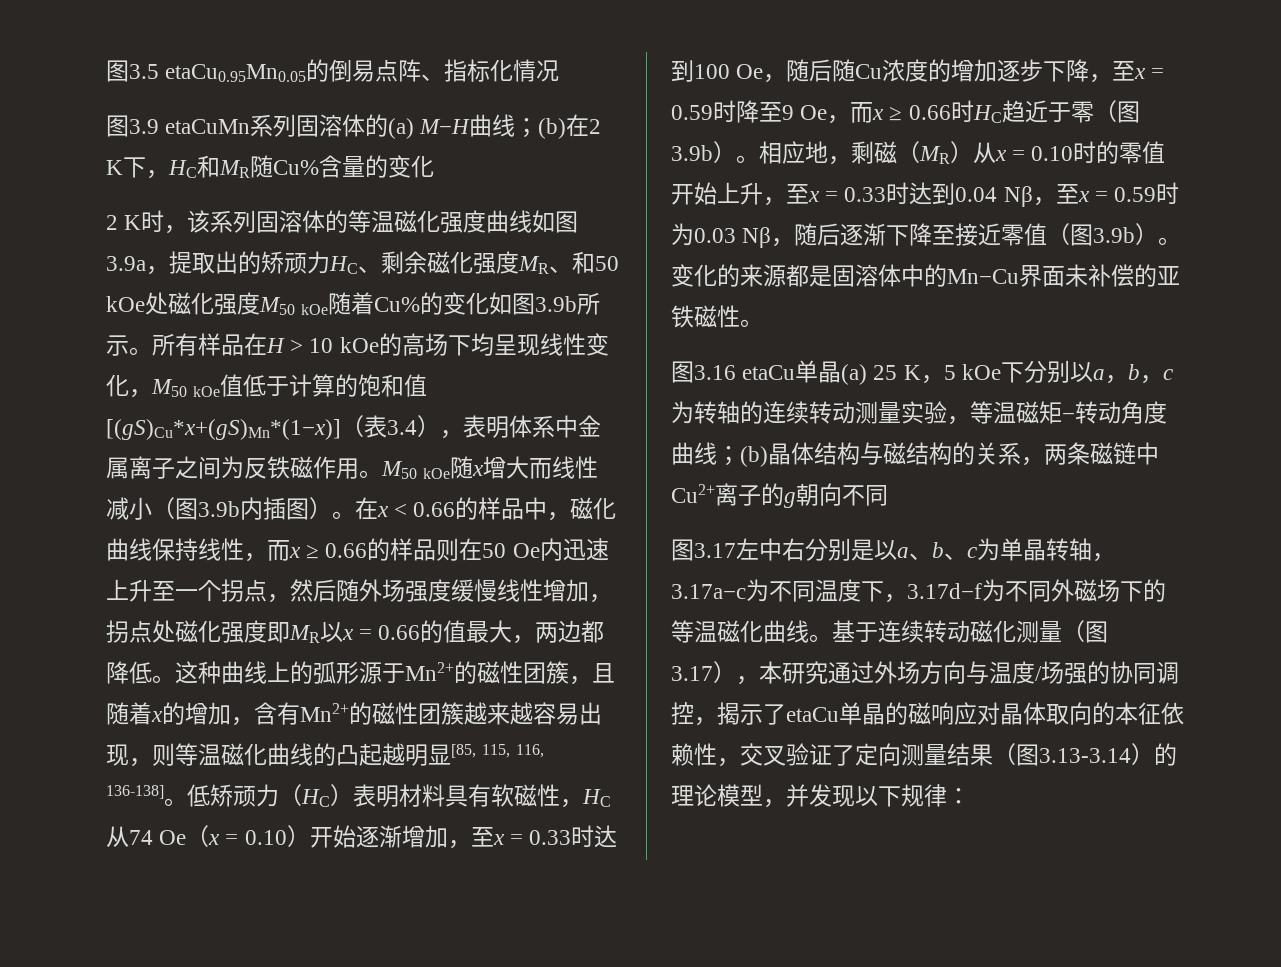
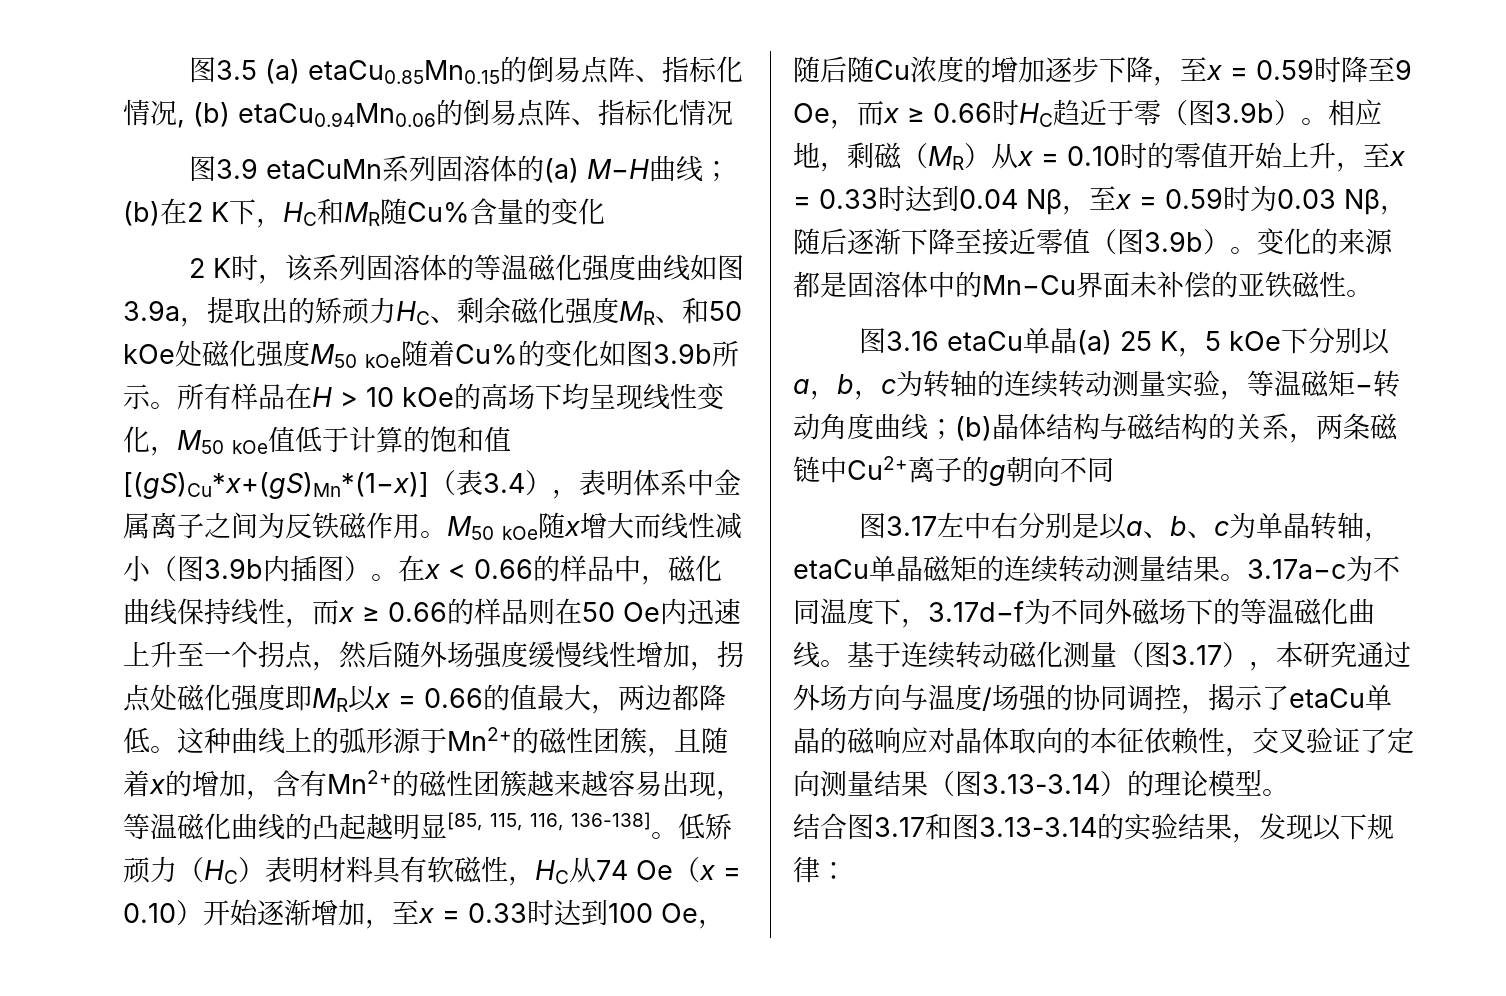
- 图3.5 etaCu0.95Mn0.05的倒易点阵、指标化情况
+ 图3.5 (a) etaCu0.85Mn0.15的倒易点阵、指标化情况, (b) etaCu0.94Mn0.06的倒易点阵、指标化情况
- 这种曲线上的弧形源于Mn2+的磁性团簇，且随着x的增加，含有Mn2+的磁性团簇越来越容易出现，则等温磁化曲线的凸起越明显[85, 115, 116, 136-138]。
+ 这种曲线上的弧形源于Mn2+的磁性团簇，且随着x的增加，含有Mn2+的磁性团簇越来越容易出现，等温磁化曲线的凸起越明显[85, 115, 116, 136-138]。
- 图3.17左中右分别是以a、b、c为单晶转轴，3.17a−c为不同温度下，3.17d−f为不同外磁场下的等温磁化曲线。
+ 图3.17左中右分别是以a、b、c为单晶转轴，etaCu单晶磁矩的连续转动测量结果。3.17a−c为不同温度下，3.17d−f为不同外磁场下的等温磁化曲线。
- 基于连续转动磁化测量（图3.17），本研究通过外场方向与温度/场强的协同调控，揭示了etaCu单晶的磁响应对晶体取向的本征依赖性，交叉验证了定向测量结果（图3.13-3.14）的理论模型，并发现以下规律：
+ 基于连续转动磁化测量（图3.17），本研究通过外场方向与温度/场强的协同调控，揭示了etaCu单晶的磁响应对晶体取向的本征依赖性，交叉验证了定向测量结果（图3.13-3.14）的理论模型。
+ 结合图3.17和图3.13-3.14的实验结果，发现以下规律：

**What is being asked**
Output the entries verbatim but drop the images.

**Task output**
- 图3.5 etaCu0.95Mn0.05的倒易点阵、指标化情况
+ 图3.5 (a) etaCu0.85Mn0.15的倒易点阵、指标化情况, (b) etaCu0.94Mn0.06的倒易点阵、指标化情况
- 这种曲线上的弧形源于Mn2+的磁性团簇，且随着x的增加，含有Mn2+的磁性团簇越来越容易出现，则等温磁化曲线的凸起越明显[85, 115, 116, 136-138]。
+ 这种曲线上的弧形源于Mn2+的磁性团簇，且随着x的增加，含有Mn2+的磁性团簇越来越容易出现，等温磁化曲线的凸起越明显[85, 115, 116, 136-138]。
- 图3.17左中右分别是以a、b、c为单晶转轴，3.17a−c为不同温度下，3.17d−f为不同外磁场下的等温磁化曲线。
+ 图3.17左中右分别是以a、b、c为单晶转轴，etaCu单晶磁矩的连续转动测量结果。3.17a−c为不同温度下，3.17d−f为不同外磁场下的等温磁化曲线。
- 基于连续转动磁化测量（图3.17），本研究通过外场方向与温度/场强的协同调控，揭示了etaCu单晶的磁响应对晶体取向的本征依赖性，交叉验证了定向测量结果（图3.13-3.14）的理论模型，并发现以下规律：
+ 基于连续转动磁化测量（图3.17），本研究通过外场方向与温度/场强的协同调控，揭示了etaCu单晶的磁响应对晶体取向的本征依赖性，交叉验证了定向测量结果（图3.13-3.14）的理论模型。
+ 结合图3.17和图3.13-3.14的实验结果，发现以下规律：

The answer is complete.